Data for analysis
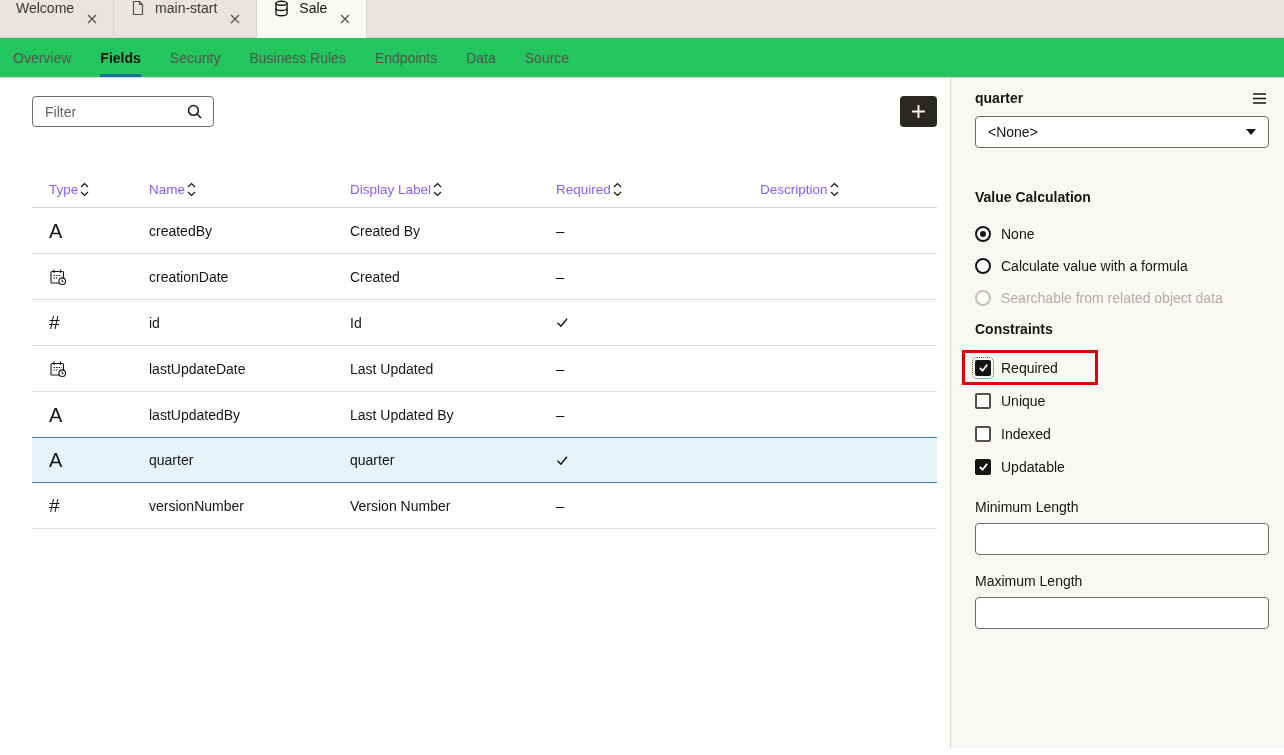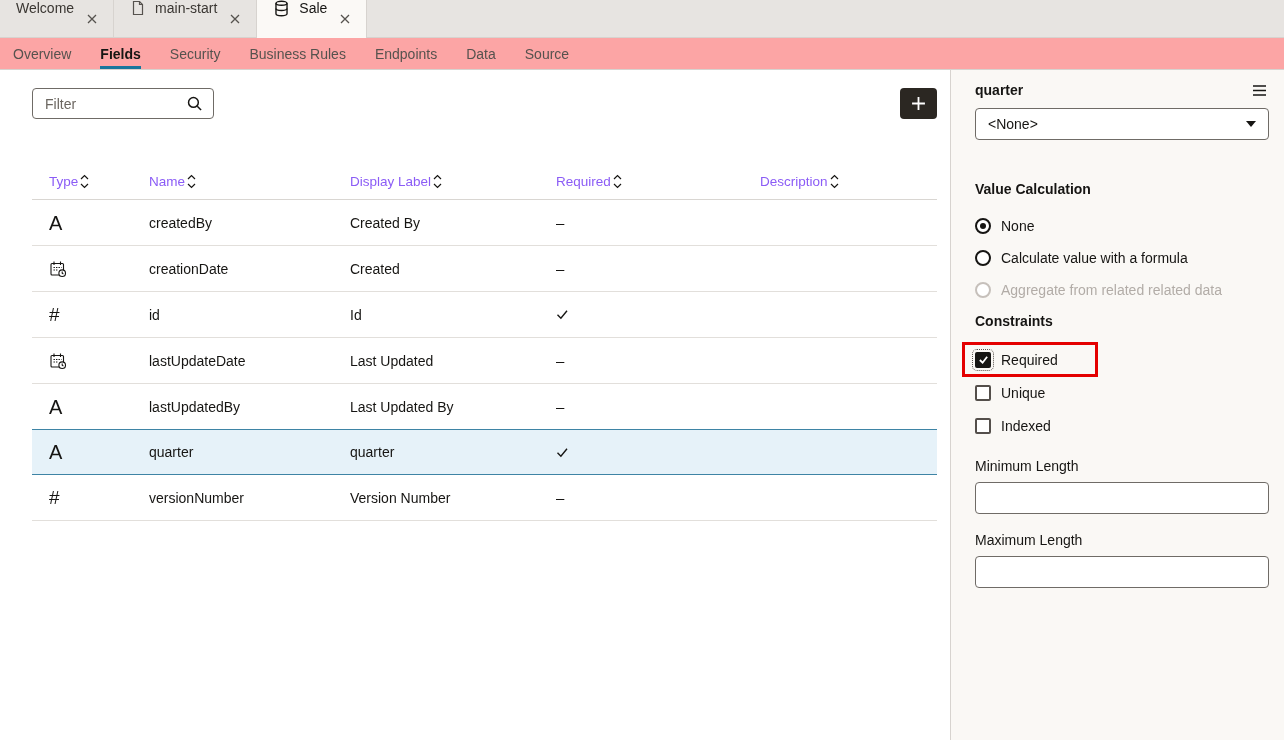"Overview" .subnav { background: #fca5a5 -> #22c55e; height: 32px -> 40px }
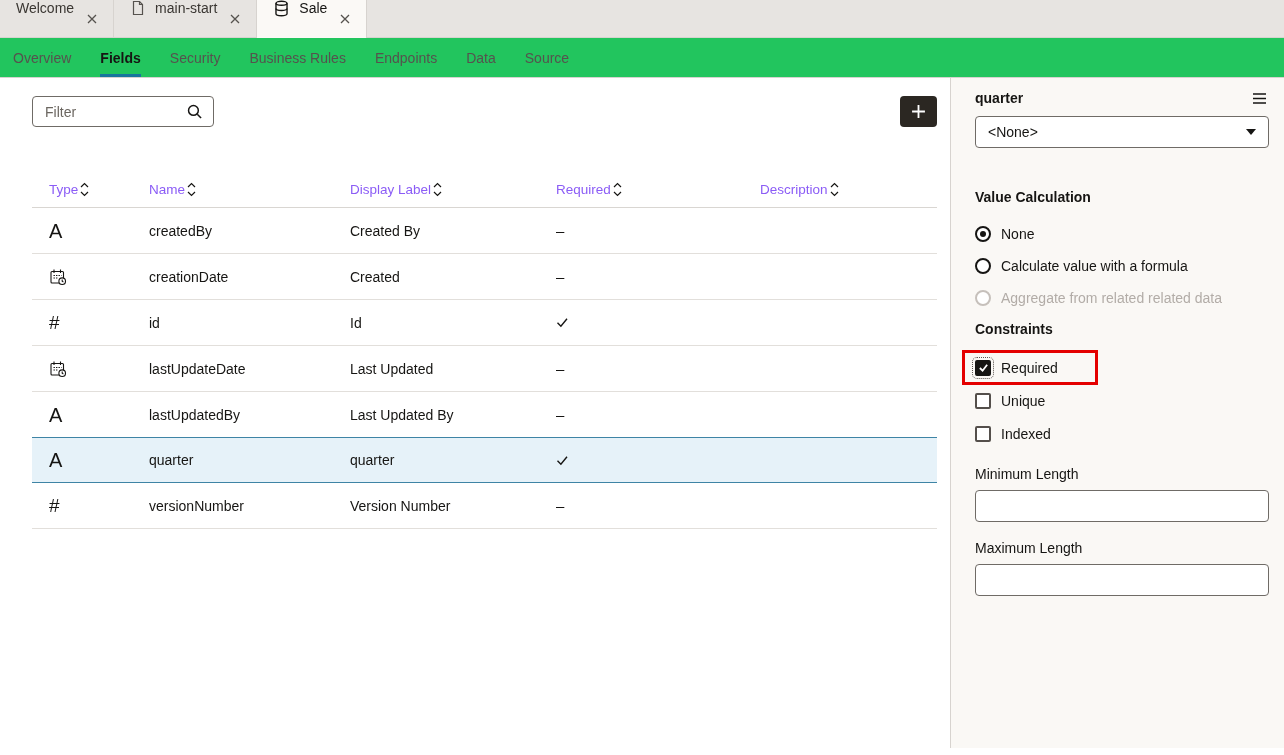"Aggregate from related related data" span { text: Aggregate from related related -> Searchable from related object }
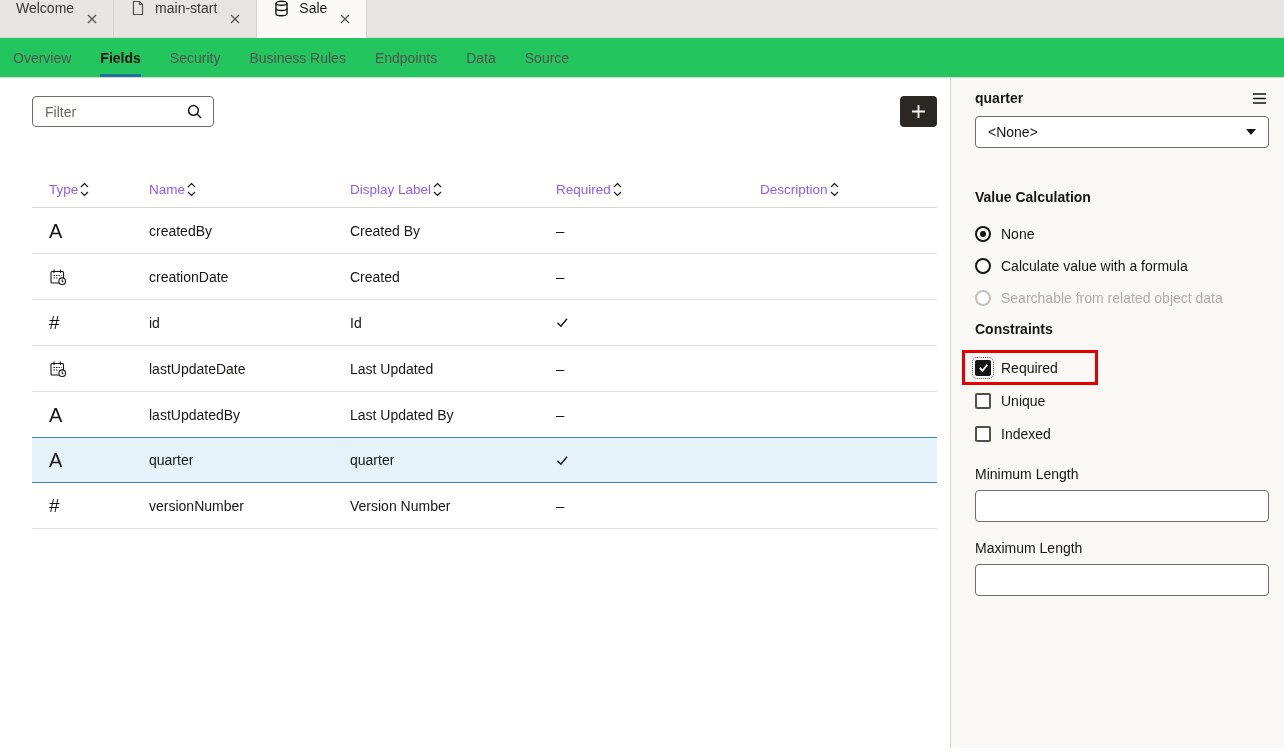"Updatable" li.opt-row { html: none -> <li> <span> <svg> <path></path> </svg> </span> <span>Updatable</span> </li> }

* * *

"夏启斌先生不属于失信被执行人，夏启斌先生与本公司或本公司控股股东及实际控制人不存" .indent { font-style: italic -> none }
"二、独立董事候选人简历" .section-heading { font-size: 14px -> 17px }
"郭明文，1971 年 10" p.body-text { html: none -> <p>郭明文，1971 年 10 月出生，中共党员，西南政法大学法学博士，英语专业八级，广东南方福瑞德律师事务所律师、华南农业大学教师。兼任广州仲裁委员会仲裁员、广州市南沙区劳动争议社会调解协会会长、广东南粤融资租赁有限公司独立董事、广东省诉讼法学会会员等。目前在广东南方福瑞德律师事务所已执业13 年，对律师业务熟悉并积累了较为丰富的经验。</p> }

The problem
With pictures excluded, reproduce exactly the lines above from the one containing "background: #fca5a5 ->" down to the one containing "none -> <li>", those two included.

Task output
"Overview" .subnav { background: #fca5a5 -> #22c55e; height: 32px -> 40px }
"Aggregate from related related data" span { text: Aggregate from related related -> Searchable from related object }
"Updatable" li.opt-row { html: none -> <li> <span> <svg> <path></path> </svg> </span> <span>Updatable</span> </li> }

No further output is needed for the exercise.